Euro zone members will definitely be picking up the voices coming from Slovakia that are speculating about a plan B, should the euro currency get into real trouble.
Speaker of parliament and head of coalition party SaS, Richard Sulik, wrote in daily Hospodarske Noviny that it was about time Slovakia “stopped blindly trusting the talk of eurozone decision-makers and draw up a plan B”. Sulik also wrote: “As we are too small a country to influence the action of the European Union, we must at least protect the values that the people living in Slovakia have created, and are creating”.
Sulik then took swipes at the euro and eurozone rules, saying they were not applied equally to everyone. He also felt that pulling countries out of debt using the EFSF was irresponsible, arguing that it was possible to save Greece and Ireland in this way, even Portugal, but that “trying to rescue Spain would be playing hazard with the euro”. He pointed also to Italy, which has half as much debt again as Greece, Ireland, Portugal and Spain combined!

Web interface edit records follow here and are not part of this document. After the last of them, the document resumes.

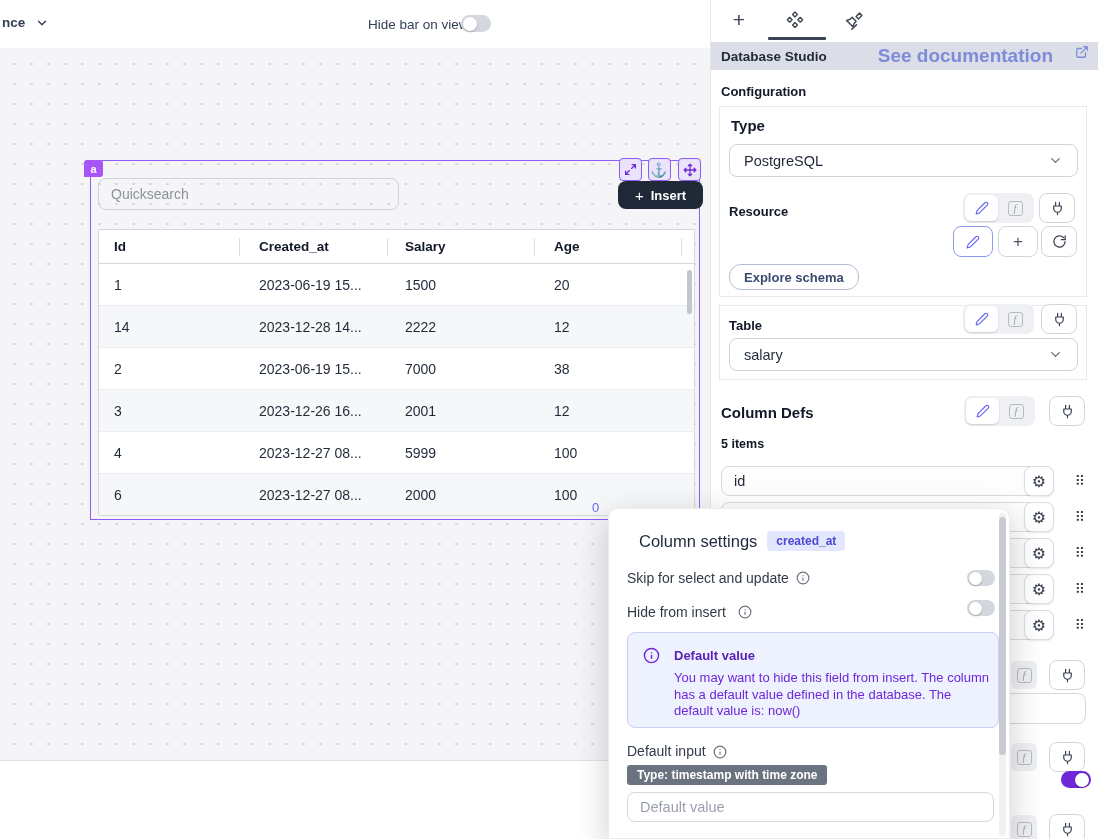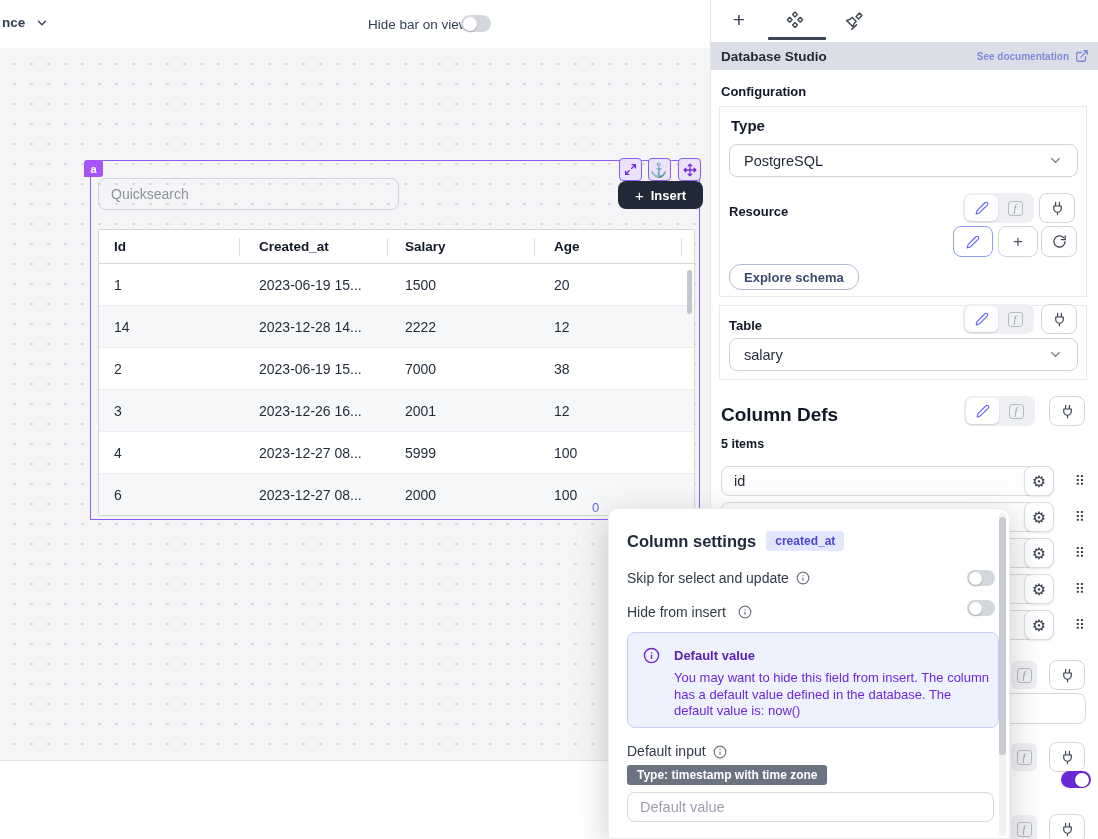"See documentation" .doc-link { align-items: center -> flex-start; font-size: 10px -> 19px; gap: 6px -> 22px }
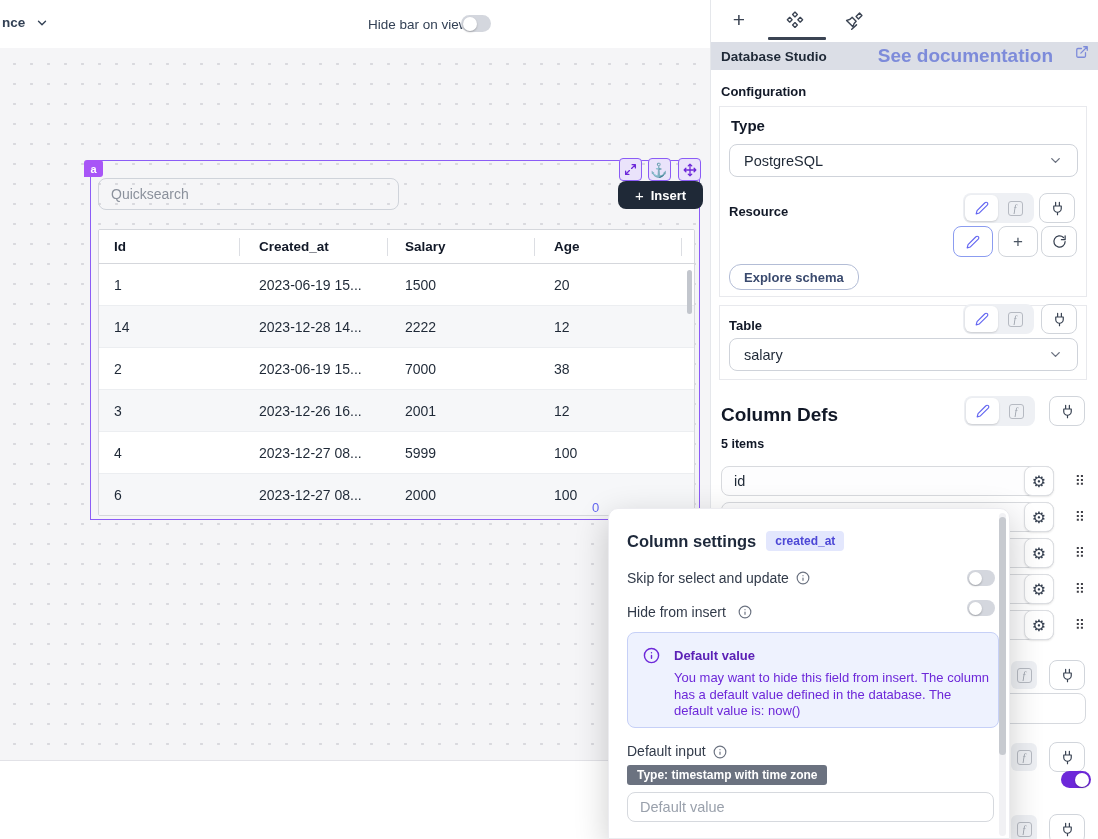"Column Defs" span.section-label { font-size: 19px -> 15px }
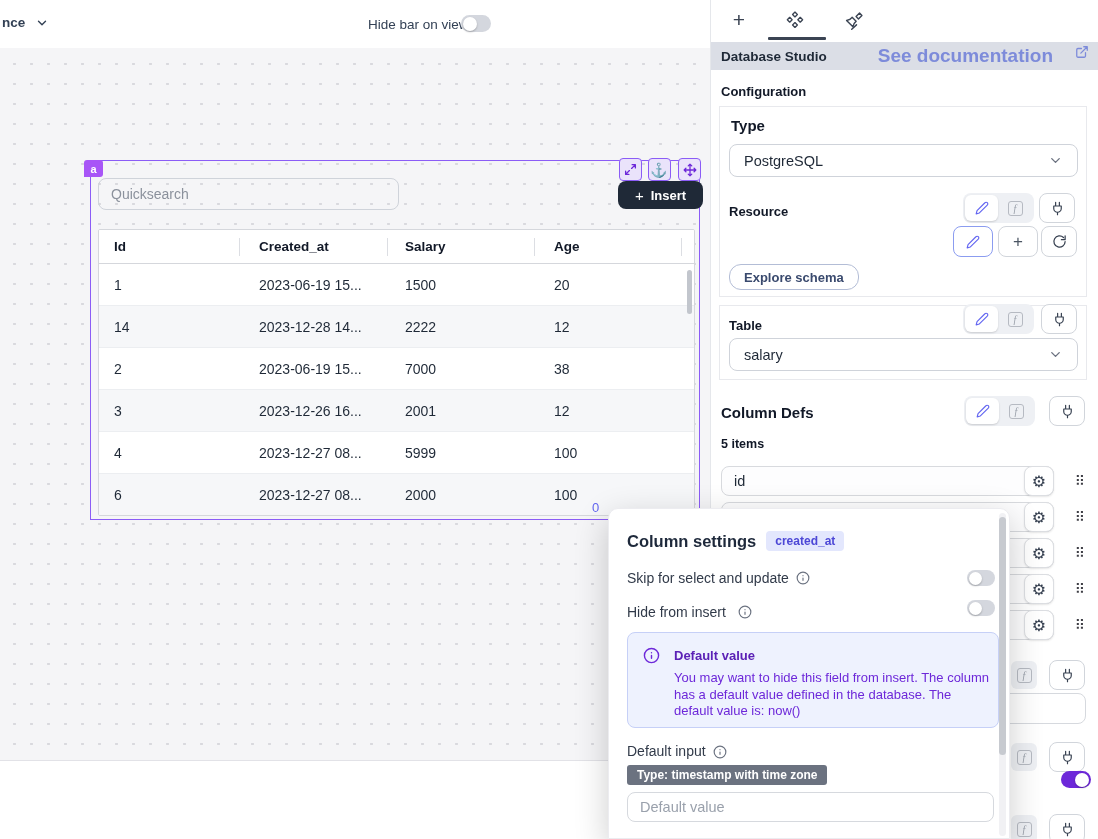"Column settings" .modal-title { font-weight: 700 -> 400; margin-left: none -> 12px }
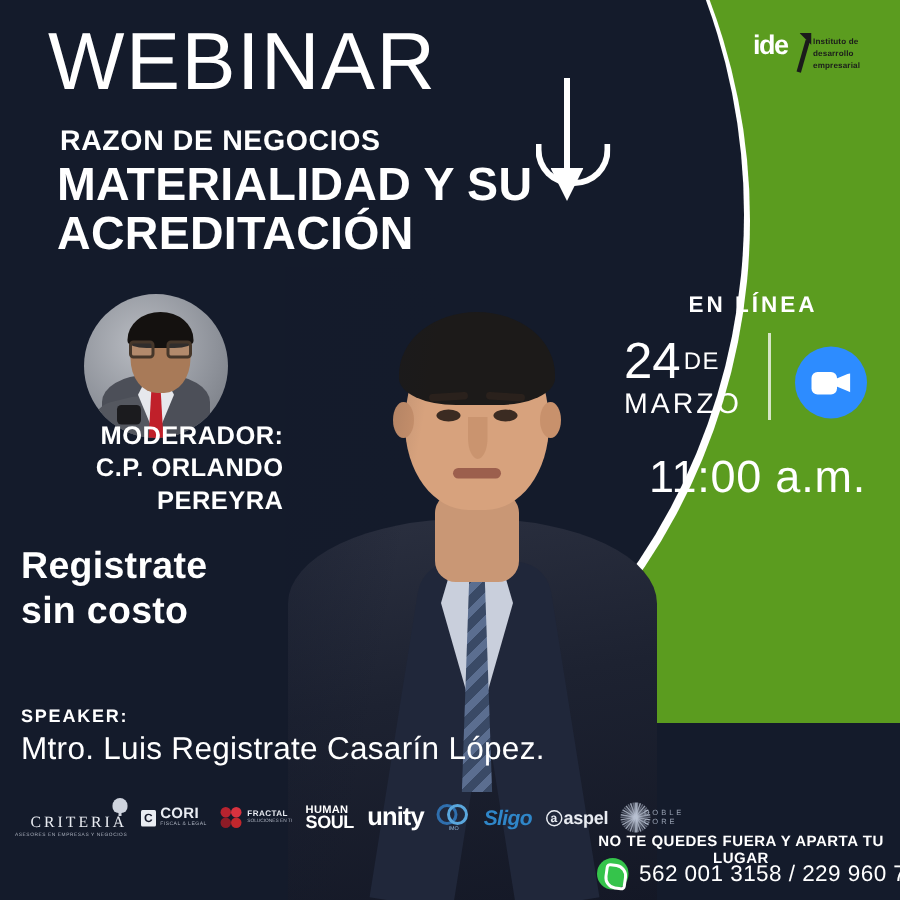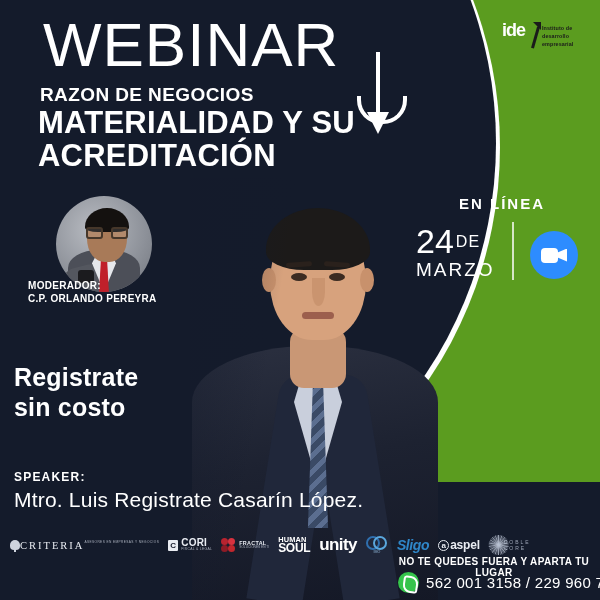"WEBINAR" .t-webinar { font-size: 62px -> 54px; left: 43px -> 32px }
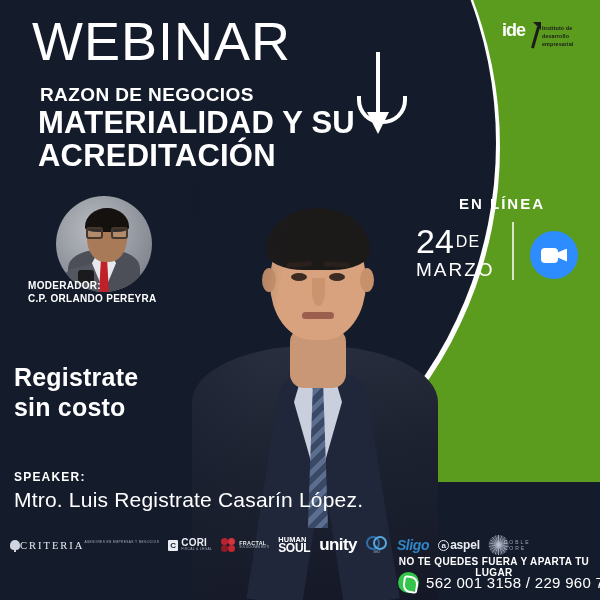"MODERADOR:" .t-mod { font-size: 10px -> 17px; left: 28px -> 3px; text-align: left -> right }
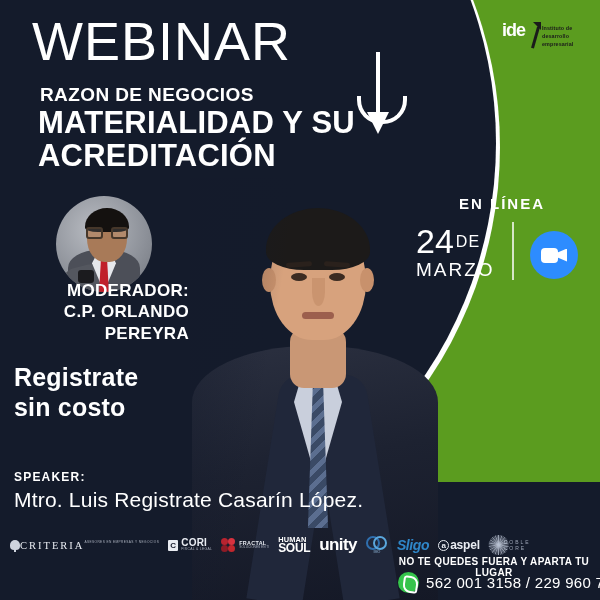"11:00 a.m." div.t-time { html: none -> <div>11:00 a.m.</div> }
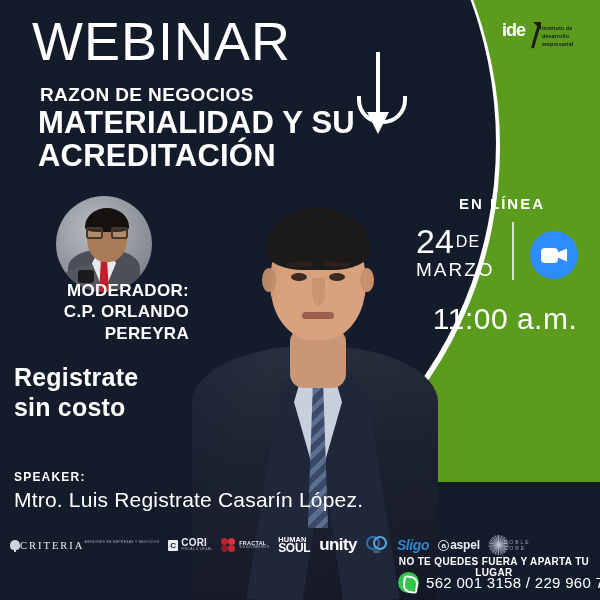"CRITERIA" .spon-criteria { align-items: flex-start -> flex-end; flex-direction: row -> column }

Even finance minister Ivan Miklos, when asked whether the return of the Slovak koruna was feasible, admitted that this was a possibility, but he also says that keeping the euro alive and strong in circulation is paramount. Although saying it is important to be ready for any scenario, Miklos feels it is not the time for speculations. He said the euro could be saved without a special mechanism if everyone just stuck to the rules.
Prime Minister Iveta Radicova said it is not appropriate or necessary to prepare a plan B to the euro just now.